Address
- 828 Sheldon Road Channelview, Texas, 77530 USA

District information
- Type: Public
- Motto: Empowered to Thrive
- Grades: PreK - 12
- Established: 1937; 88 years ago
- Superintendent: Dr. Tory C. Hill
- Schools: 12
- NCES District ID: 4813590

Students and staff
- Students: 9,434 (2023–2024)
- Teachers: 592.60 (on an FTE basis) (2023–2024)
- Staff: 875.59 (on an FTE basis) (2023–2024)
- Student–teacher ratio: 15.92 (2023–2024)
- Athletic conference: 6A

= Channelview Independent School District =

School district in Texas, United States

Channelview Independent School District is a school district in Channelview, a census-designated place in an unincorporated area of Harris County, Texas, United States. As of 2022, CISD's superintendent is Dr. Tory C. Hill.

In 2010, the school district is rated "recognized" by the Texas Education Agency.

==History==
The district was established in 1937.

In the 2007–08 school year, Channelview ISD combined the Primary and Elementary schools into K–5 schools and Cobb Elementary took all 6th Grade students in the district. In the spring of 2008, CISD also opened the new Kolarik Freshman campus, right next to the current high school. Formerly, Channelview ISD operated on a K–3, 4–6, 7–8, 9–12 grade level split.

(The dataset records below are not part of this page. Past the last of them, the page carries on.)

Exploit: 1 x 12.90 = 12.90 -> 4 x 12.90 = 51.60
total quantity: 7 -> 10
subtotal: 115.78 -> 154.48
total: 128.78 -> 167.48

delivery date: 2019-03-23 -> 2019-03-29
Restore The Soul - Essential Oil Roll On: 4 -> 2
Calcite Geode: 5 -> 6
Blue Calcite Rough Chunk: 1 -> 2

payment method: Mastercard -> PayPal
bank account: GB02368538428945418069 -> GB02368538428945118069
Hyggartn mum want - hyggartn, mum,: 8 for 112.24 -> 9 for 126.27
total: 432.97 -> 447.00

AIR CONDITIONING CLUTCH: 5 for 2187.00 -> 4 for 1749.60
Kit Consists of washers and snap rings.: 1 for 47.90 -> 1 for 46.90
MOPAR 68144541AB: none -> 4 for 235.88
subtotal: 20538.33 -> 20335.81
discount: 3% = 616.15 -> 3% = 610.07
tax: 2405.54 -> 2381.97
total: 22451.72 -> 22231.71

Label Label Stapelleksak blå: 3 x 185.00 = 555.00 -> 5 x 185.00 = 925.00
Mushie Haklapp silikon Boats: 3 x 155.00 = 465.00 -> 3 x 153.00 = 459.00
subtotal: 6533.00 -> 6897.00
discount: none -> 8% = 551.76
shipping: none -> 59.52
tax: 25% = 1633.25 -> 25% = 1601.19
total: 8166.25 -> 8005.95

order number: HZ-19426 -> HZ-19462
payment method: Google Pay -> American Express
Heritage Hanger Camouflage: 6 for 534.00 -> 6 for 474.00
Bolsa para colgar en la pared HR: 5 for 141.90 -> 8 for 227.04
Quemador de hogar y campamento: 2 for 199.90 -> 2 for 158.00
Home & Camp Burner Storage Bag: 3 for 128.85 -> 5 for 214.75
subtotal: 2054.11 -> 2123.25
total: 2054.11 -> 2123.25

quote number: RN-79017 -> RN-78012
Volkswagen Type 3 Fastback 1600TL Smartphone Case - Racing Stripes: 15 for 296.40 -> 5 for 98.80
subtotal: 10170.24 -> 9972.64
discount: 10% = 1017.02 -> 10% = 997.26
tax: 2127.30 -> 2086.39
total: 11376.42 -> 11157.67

On May 4, 2019, Channelview ISD voters approved a $195.4 million bond package – the district's first in 10 years. This bond combined Cobb and Schochler Elementary into a completely new campus named McGhee Elementary while also rebuilding a brand new De Zavala Elementary. At the high school it added a new Career & Technical Education Center, Performing Arts Center and other renovations and additions to Athletics. Throughout the district it covered renovations to campus' HVAC, Plumbing, Electrical Systems, Driveways and other Interior Finishes while also contributing to the district as a whole with Security systems, Technology, Buses and Land Purchases.

McGhee Elementary was officially opened at the start of the 2022–23 school year, De Zavala opened soon after for the 2024–25 school year.

As of the 2024–25 school year, Channelview ISD has one prekindergarten campus, six elementary campuses, two junior high schools, one DAEP center, and two high schools(one being a "high school of choice.")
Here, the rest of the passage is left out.